### Work to complete
Repeat every record exactly, but keep images out of the copy.

### Data to examine
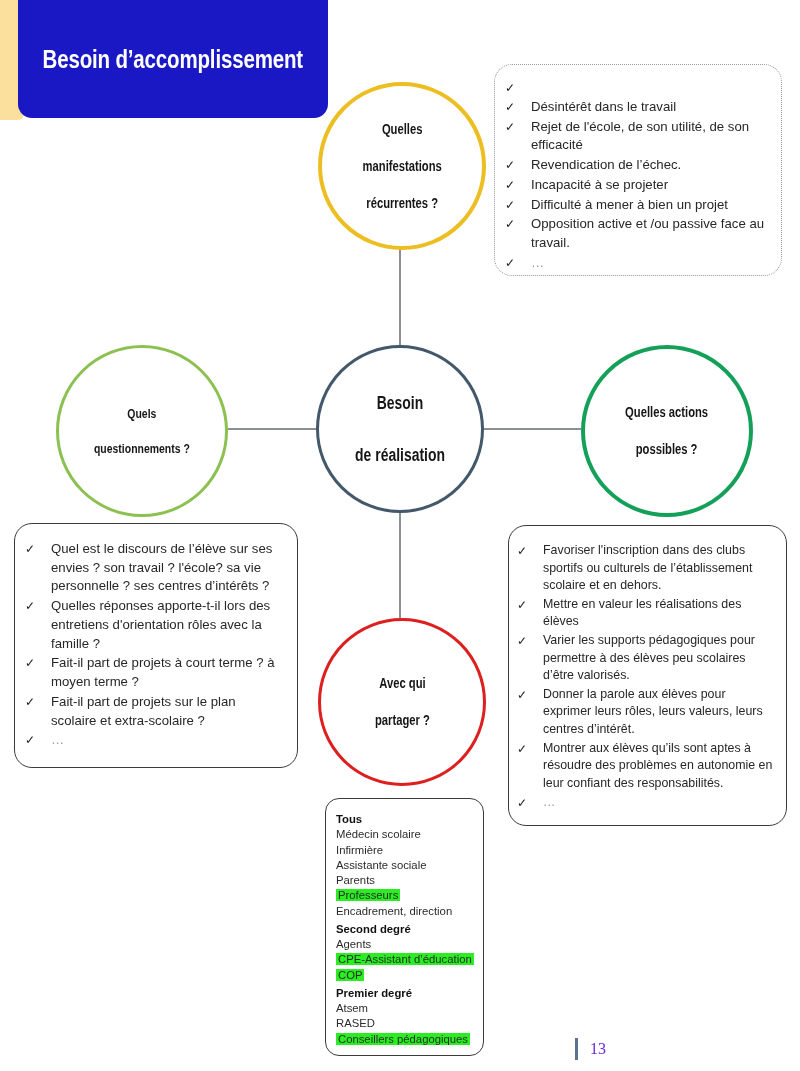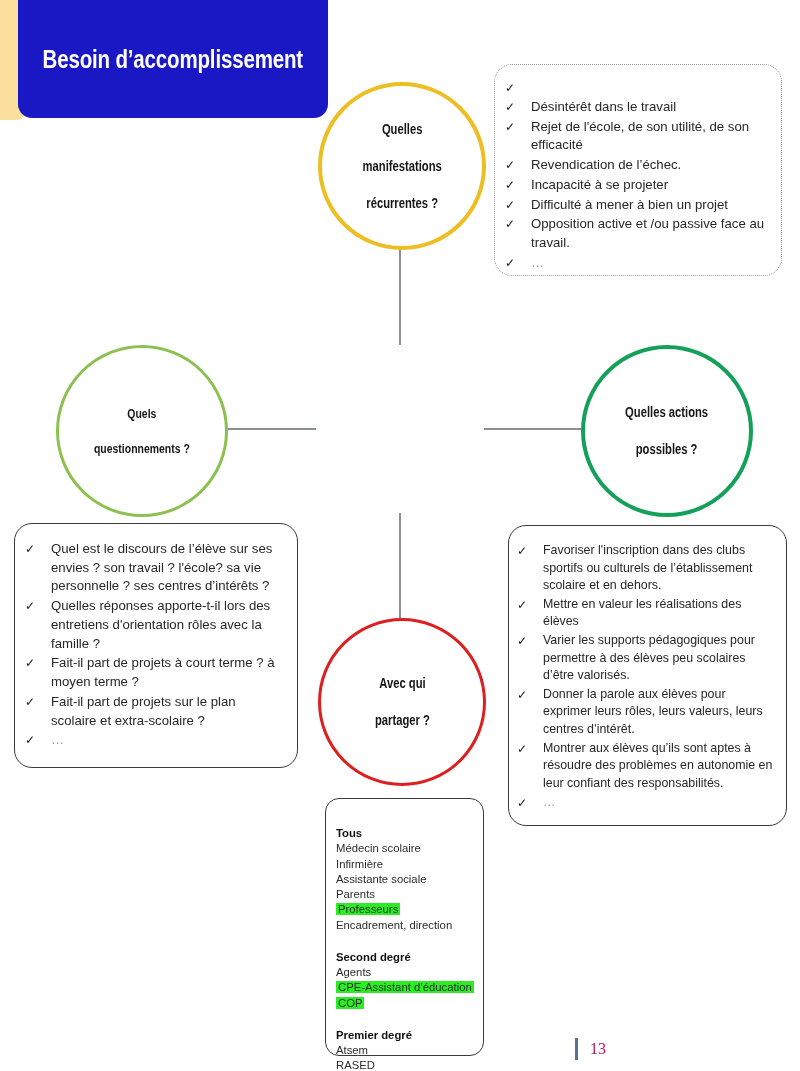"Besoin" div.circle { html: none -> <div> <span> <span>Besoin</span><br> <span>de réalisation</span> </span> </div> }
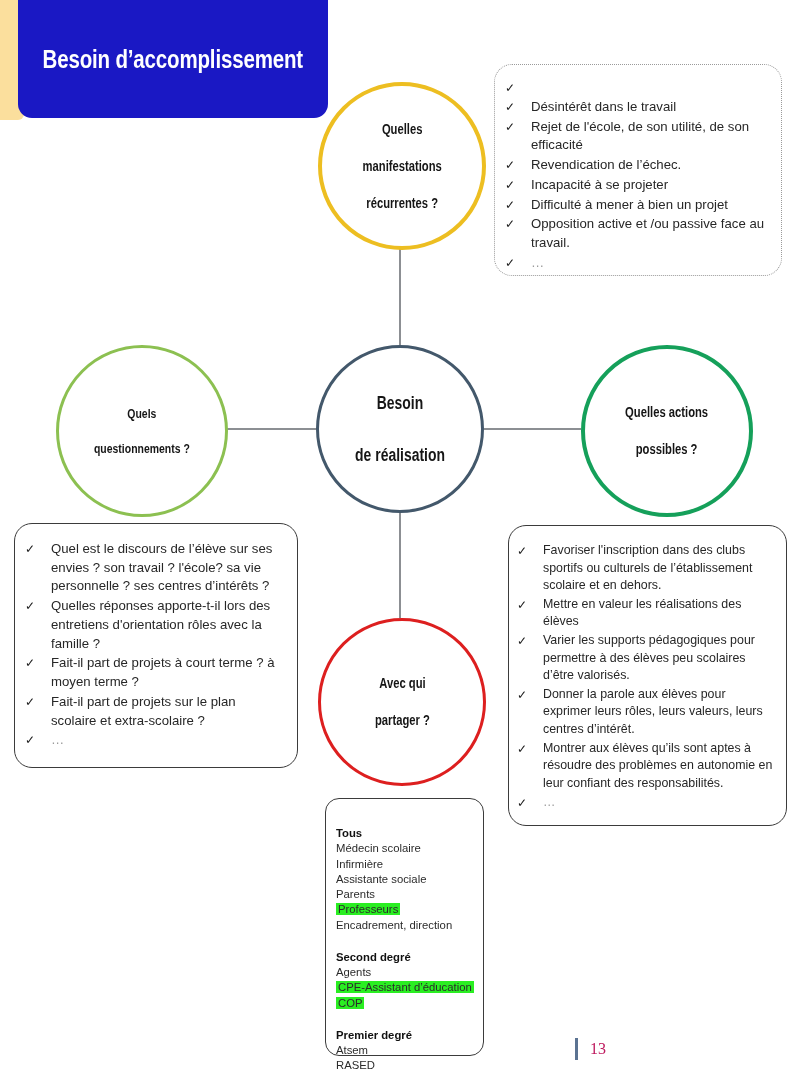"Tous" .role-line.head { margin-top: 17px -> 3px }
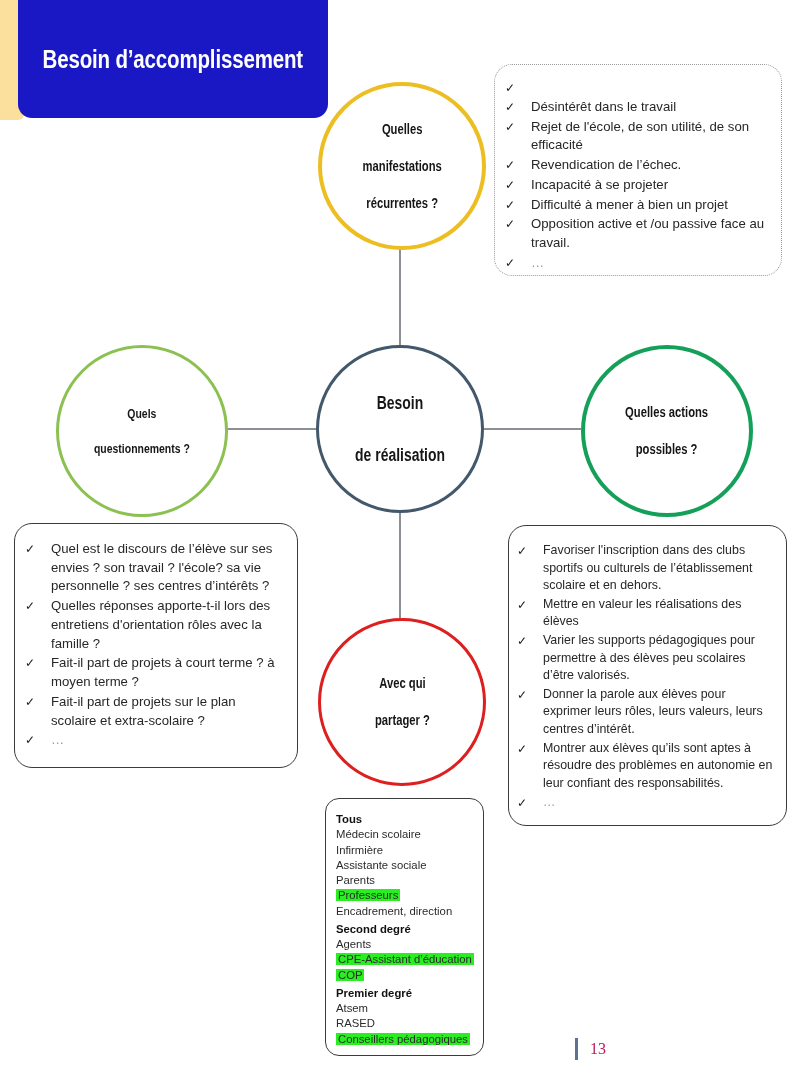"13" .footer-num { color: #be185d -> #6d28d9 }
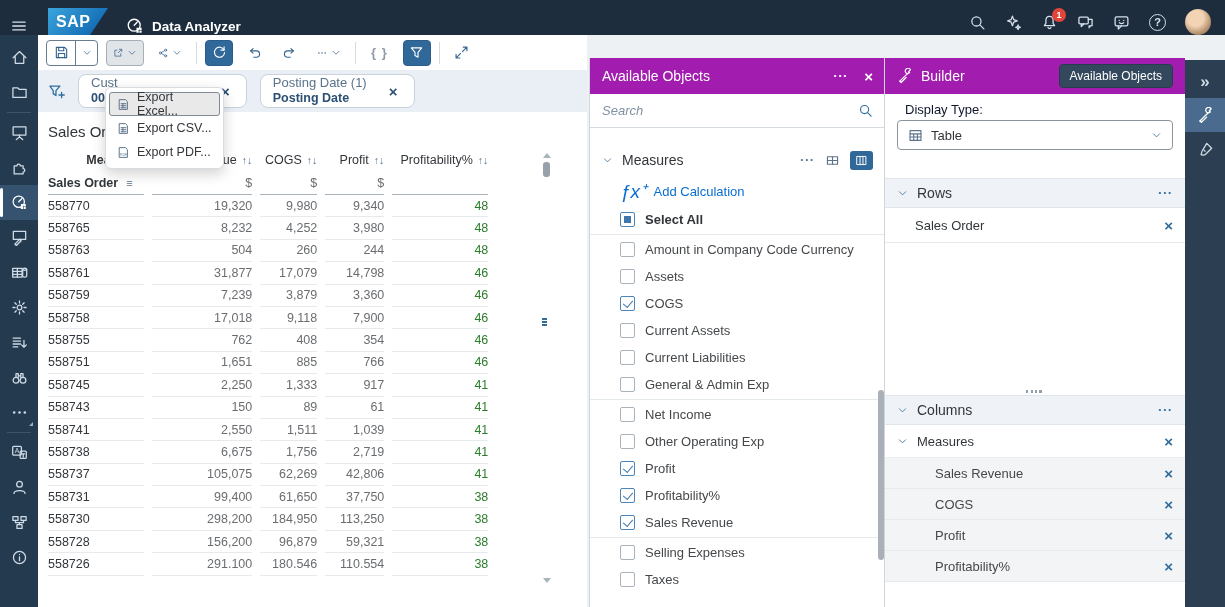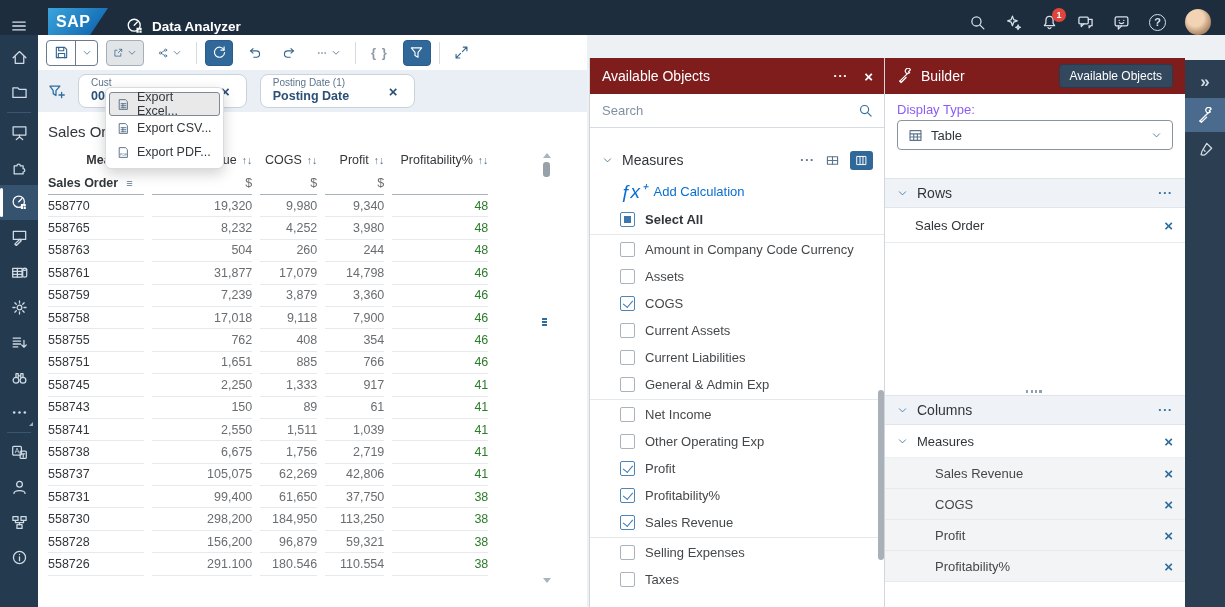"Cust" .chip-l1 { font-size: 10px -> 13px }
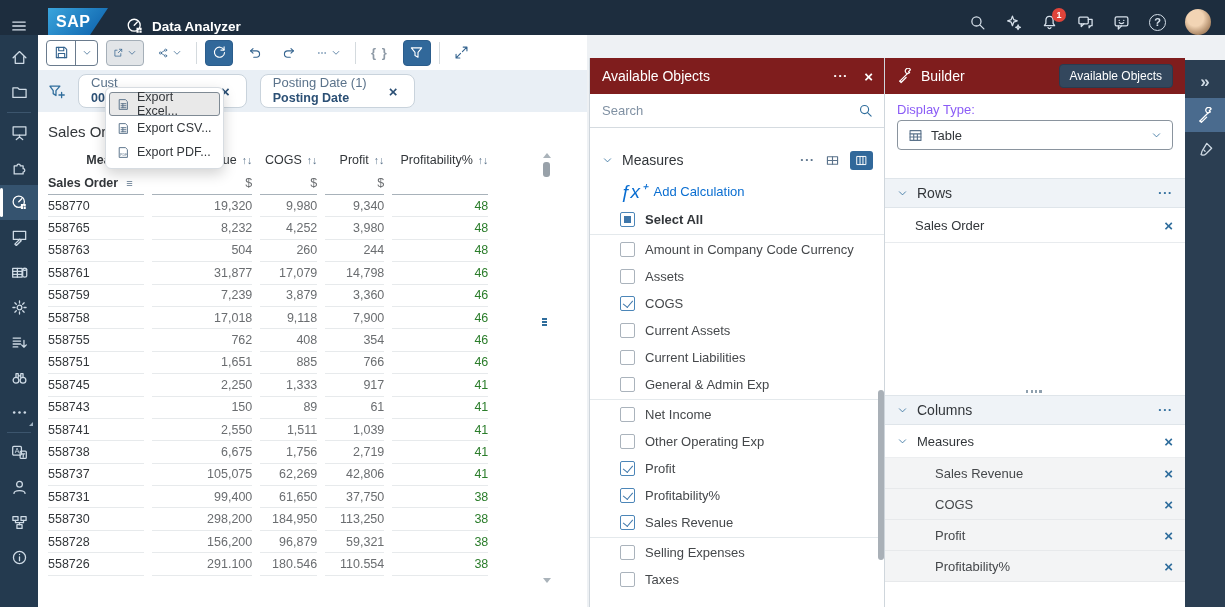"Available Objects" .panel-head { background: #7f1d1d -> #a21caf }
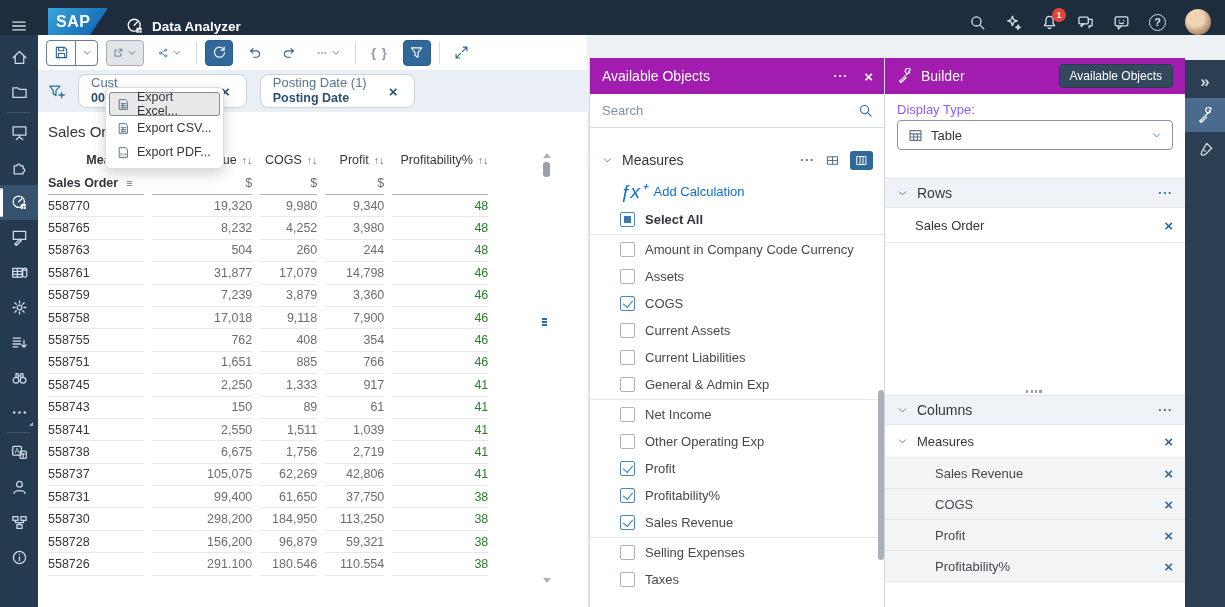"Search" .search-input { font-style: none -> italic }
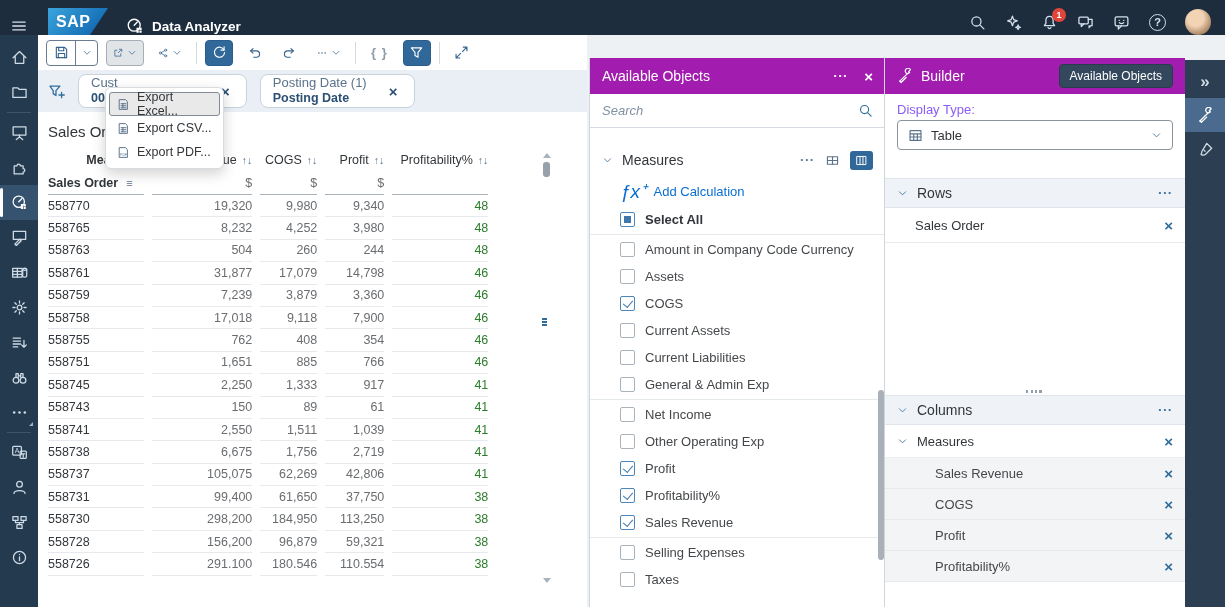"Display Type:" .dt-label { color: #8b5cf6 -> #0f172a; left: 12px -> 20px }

### Answer for the task
"Besoin" div.circle { html: none -> <div> <span> <span>Besoin</span><br> <span>de réalisation</span> </span> </div> }
"Tous" .role-line.head { margin-top: 17px -> 3px }
"13" .footer-num { color: #be185d -> #6d28d9 }
"Cust" .chip-l1 { font-size: 10px -> 13px }
"Available Objects" .panel-head { background: #7f1d1d -> #a21caf }
"Search" .search-input { font-style: none -> italic }
"Display Type:" .dt-label { color: #8b5cf6 -> #0f172a; left: 12px -> 20px }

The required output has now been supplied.